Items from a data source
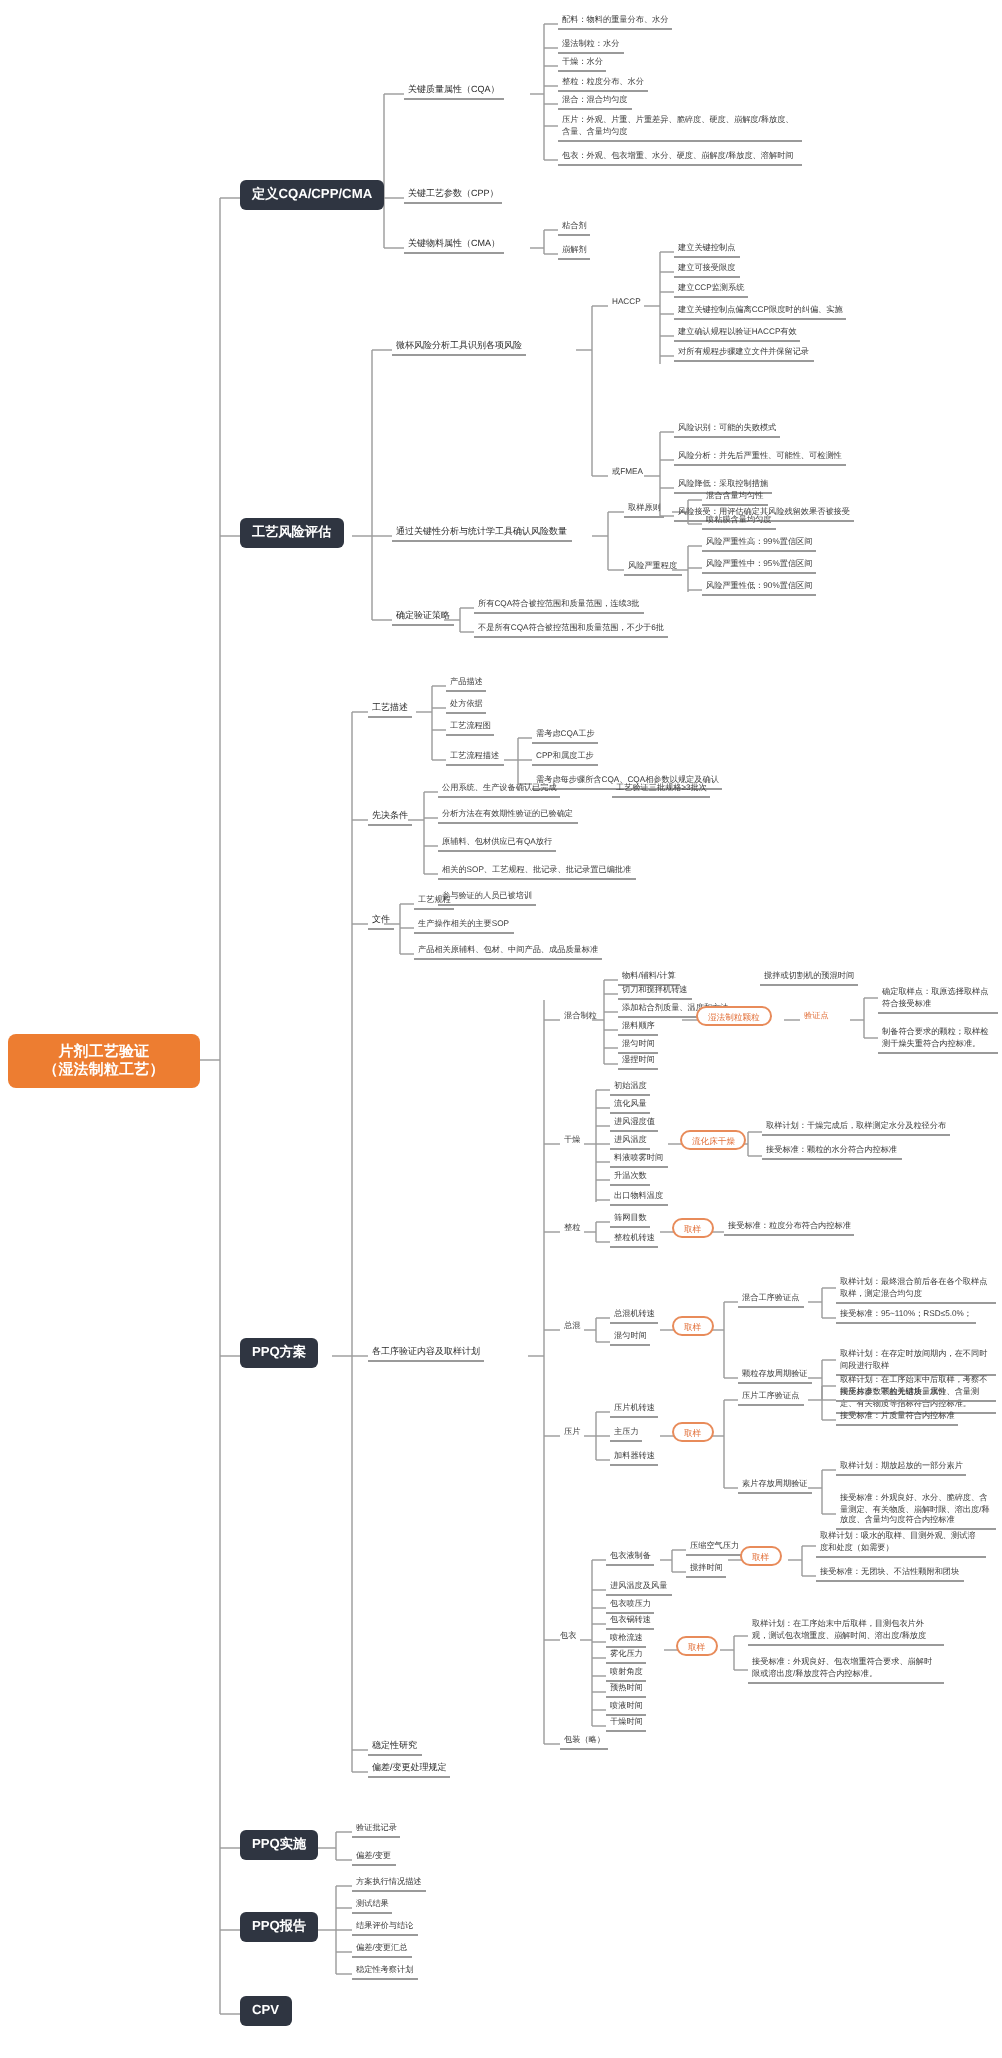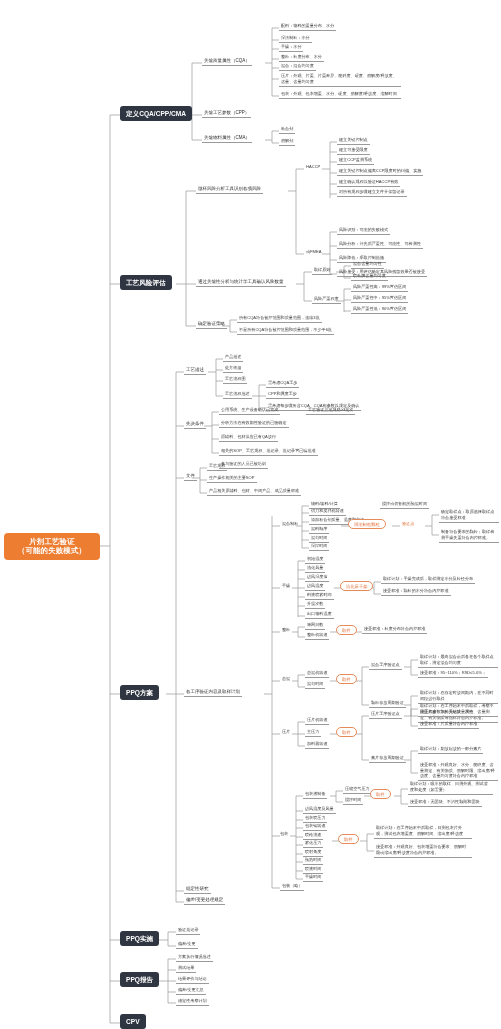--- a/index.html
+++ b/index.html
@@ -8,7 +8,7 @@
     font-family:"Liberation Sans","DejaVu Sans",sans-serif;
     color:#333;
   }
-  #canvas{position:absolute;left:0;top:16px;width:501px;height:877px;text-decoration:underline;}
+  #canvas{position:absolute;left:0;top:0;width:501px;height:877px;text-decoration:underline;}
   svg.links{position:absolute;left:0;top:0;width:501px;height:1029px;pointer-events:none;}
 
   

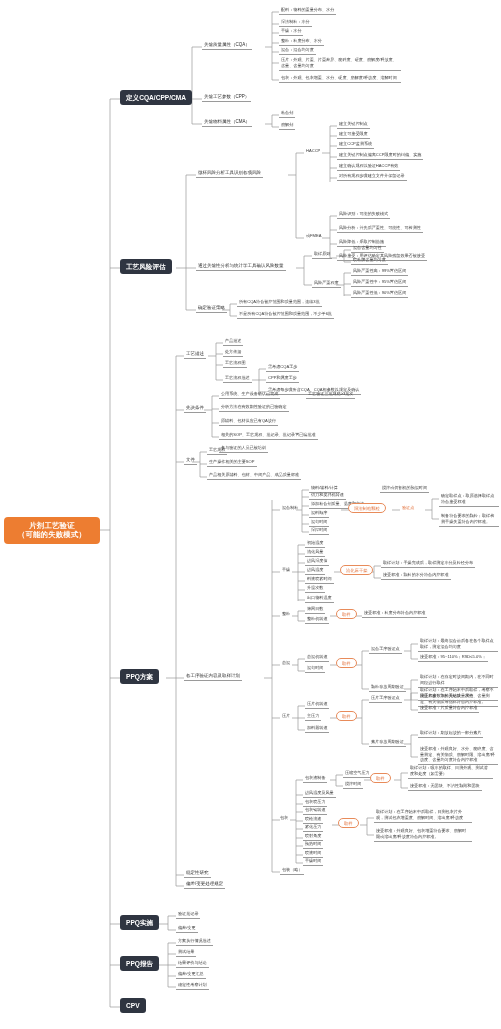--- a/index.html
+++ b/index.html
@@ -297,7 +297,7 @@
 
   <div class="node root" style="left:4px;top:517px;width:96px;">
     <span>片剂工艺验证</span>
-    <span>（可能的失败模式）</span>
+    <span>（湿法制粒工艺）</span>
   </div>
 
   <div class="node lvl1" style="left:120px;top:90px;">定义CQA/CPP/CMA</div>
==
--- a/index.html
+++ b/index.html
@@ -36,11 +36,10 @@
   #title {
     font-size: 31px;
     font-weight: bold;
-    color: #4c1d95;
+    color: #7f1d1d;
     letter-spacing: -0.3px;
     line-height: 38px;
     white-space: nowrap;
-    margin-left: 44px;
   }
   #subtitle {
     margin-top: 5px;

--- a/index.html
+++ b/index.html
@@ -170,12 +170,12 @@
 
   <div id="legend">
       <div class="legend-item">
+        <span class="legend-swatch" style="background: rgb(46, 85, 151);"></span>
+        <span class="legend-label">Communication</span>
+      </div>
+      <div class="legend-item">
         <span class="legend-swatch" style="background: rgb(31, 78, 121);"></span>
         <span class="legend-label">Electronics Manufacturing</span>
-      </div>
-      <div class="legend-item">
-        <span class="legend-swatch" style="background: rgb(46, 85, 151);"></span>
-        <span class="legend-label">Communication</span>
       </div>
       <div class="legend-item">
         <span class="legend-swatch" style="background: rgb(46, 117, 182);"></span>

**What the task requires**
Extract every line above containing the word "color".

**Output for this exercise**
     color:#333;
-    color: #4c1d95;
+    color: #7f1d1d;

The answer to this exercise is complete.